Forrester Research analyst Sucharita Mulpuru told the Times that Amazon was “the teacher’s pet of Wall Street,” because no other company in the world “has the consistently abominable rate of profitability they do and yet has the stratospheric valuation they do.”
Amazon did not immediately respond to a request for comment. In a Thursday statement touting the $17 billion and noting (further down) an expected net negative profit, Amazon founder and CEO Jeff Bezos ticked off a series of highlights from the company’s past “busy few months.” Those ranged from “brought 8 million square feet of fulfillment center capacity online” to “signed up millions of new Prime members,” to “announced Kindle MatchBook, Login & Pay, and nine new original TV pilots…”
But Baker, the co-director of the progressive Center for Economic and Policy Research, declared himself a “serious skeptic” on the company’s potential to reap big future profits.
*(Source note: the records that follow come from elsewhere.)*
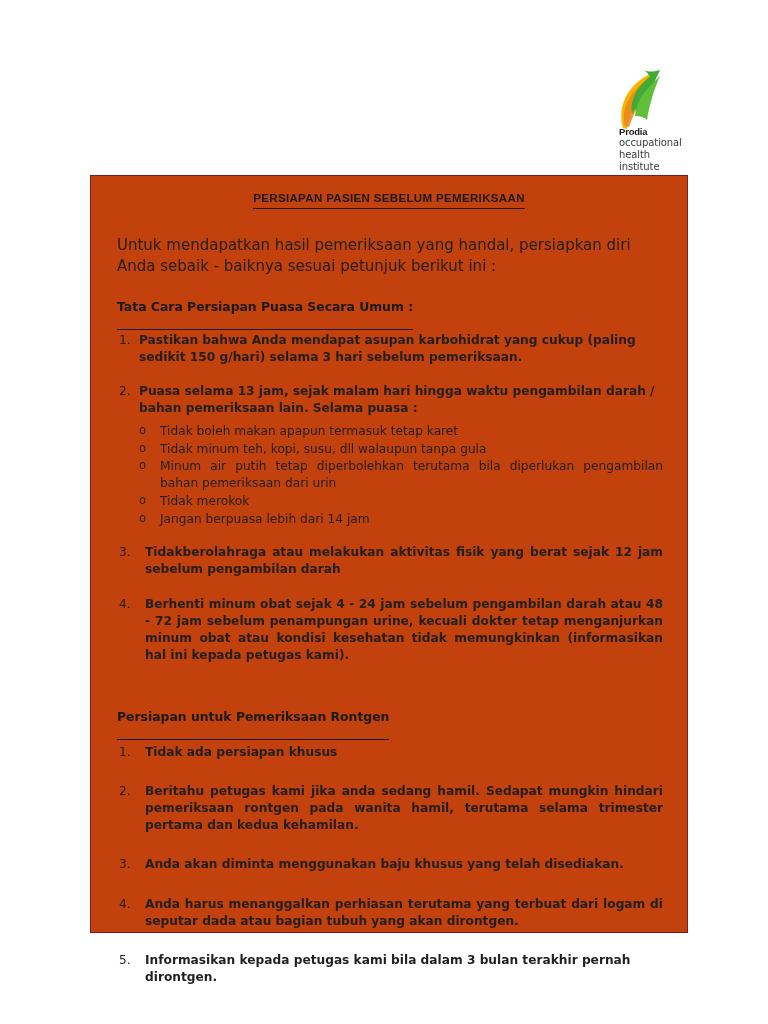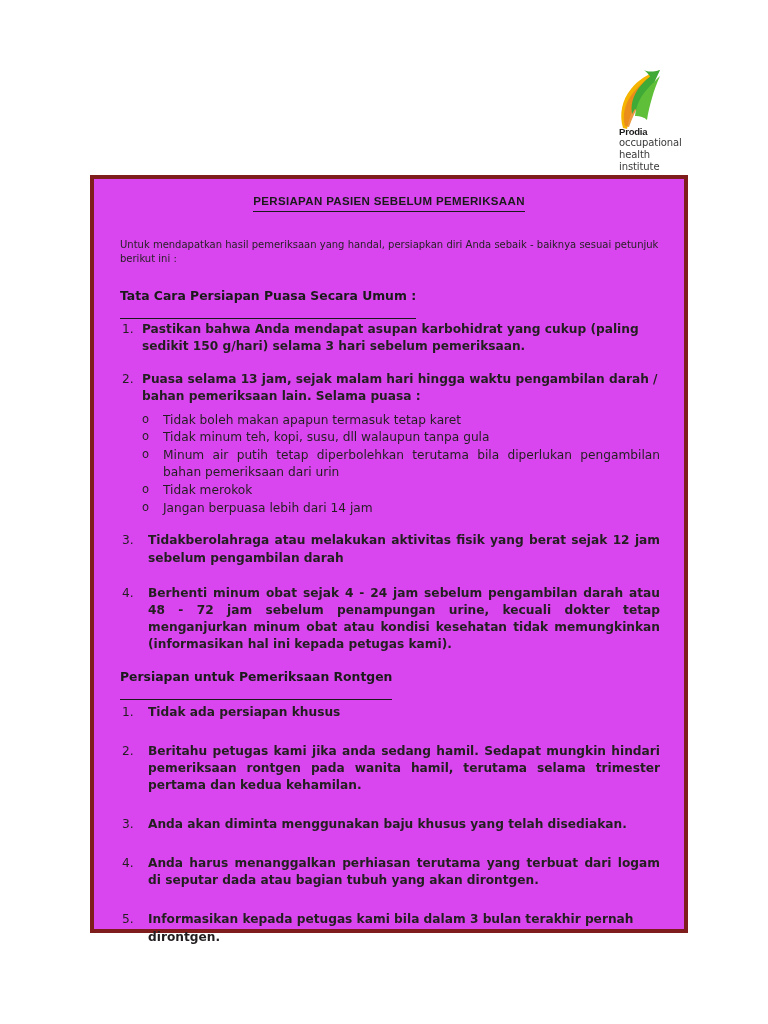"PERSIAPAN PASIEN SEBELUM PEMERIKSAAN" .doc-frame { background: #d946ef -> #c2410c; border: 4px solid #7f1d1d -> 1px solid #7f1d1d }
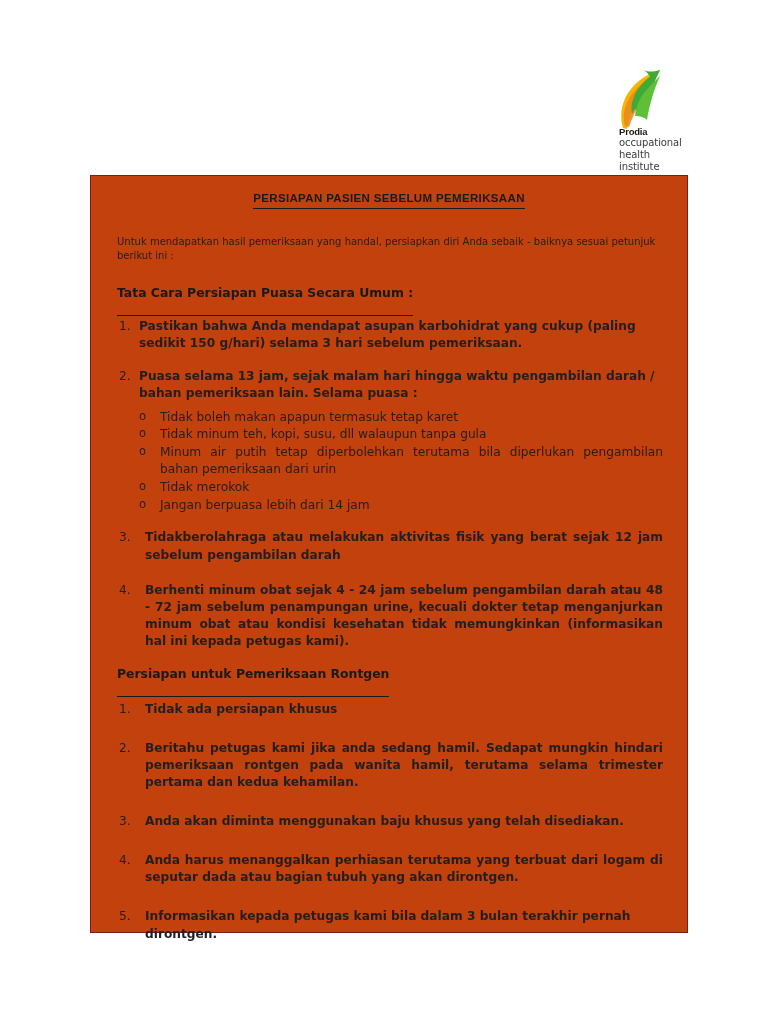"Untuk mendapatkan hasil pemeriksaan yang" p.intro { font-size: 10px -> 15px }
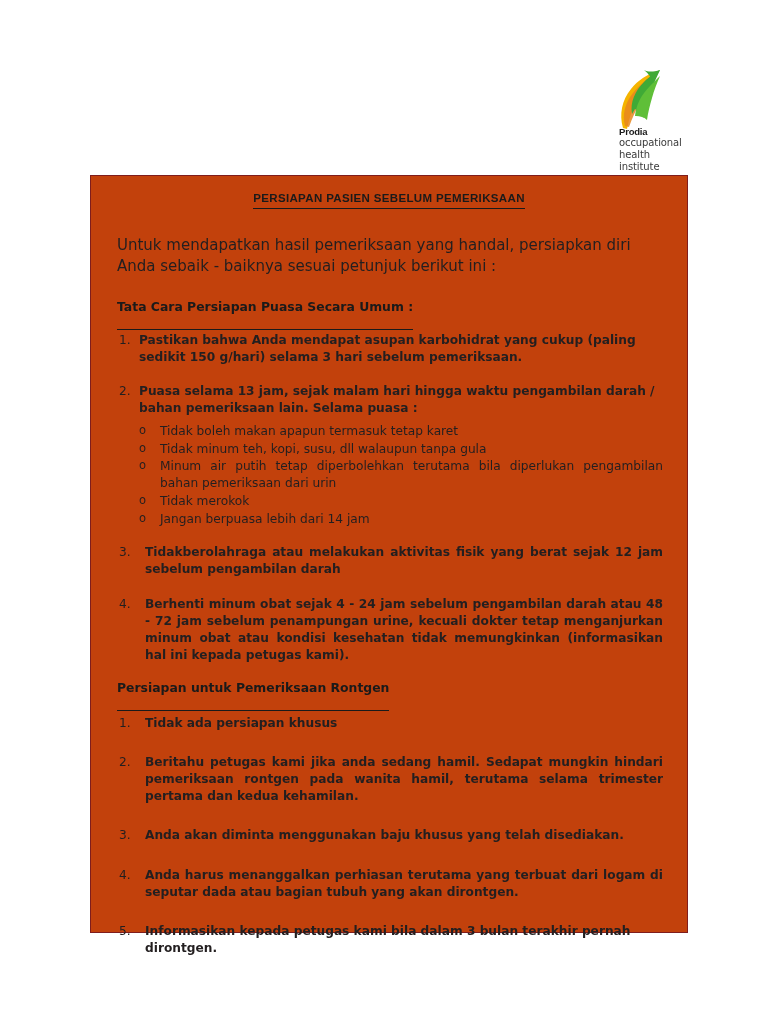"Persiapan untuk Pemeriksaan Rontgen" .sec2 { margin-top: 16px -> 45px }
While noting he couldn’t rule out the possibility, Baker cited the coming “end of their sales tax subsidy,” as increasing numbers of states will charge the same tax on Amazon purchases as other retail. “In a state like California,” said Baker, “that’s 8 percent off the top.”
Baker told Salon that Amazon’s economic impact has been “mixed”: on the one hand, “It has accelerated the move to the web” and “really broke through to create a user-friendly web reader.” On the other, “it has put many small retailers out of business – in part because of its sales tax subsidy. It has also cost state and local governments tens of billions in tax revenue.”
Amazon has also come under increased scrutiny in recent years for the labor conditions in its quickly expanding network of “fulfillment centers.” Amazon warehouse workers told the The Morning Call in 2011 that they “were forced to endure brutal heat” and “were pushed to work at a pace many could not sustain” and that firings of workers who didn’t keep up “encouraged some workers to conceal pain and push through injury…” Former workers told The Seattle Times in 2012 that “there was pressure to manage injuries so they would not have to be reported to OSHA,” and some “said that in its relentless push for efficiency, Amazon was quick to shed workers who, regardless of tenure, could no longer measure up.” Amazon touts its warehouse jobs as better-paying than traditional retail and safer than department store work.
“Amazon is growing rapidly, but they’re not creating good jobs,” labor historian Nelson Lichtenstein told Salon in July. “They’re creating insecure, temporary, attenuated jobs, which are reproducing all the pathologies of a two-tier labor market and a world of inequality – that’s what they’re creating.” Lichtenstein, the author of “Retail Revolution: How Wal-Mart Created a Brave New World of Business,” added that Amazon was “a fabulously successful company with a new technology that could create a solid working class, but they chose to instead create something that looks like it’s out of the 19th century.”
In order for that success to translate into profit, would Amazon have to drive more competitors out of business? “I’m sure that Amazon is betting on getting some serious market power,” said Baker, “which is a necessary basis for its profitability.”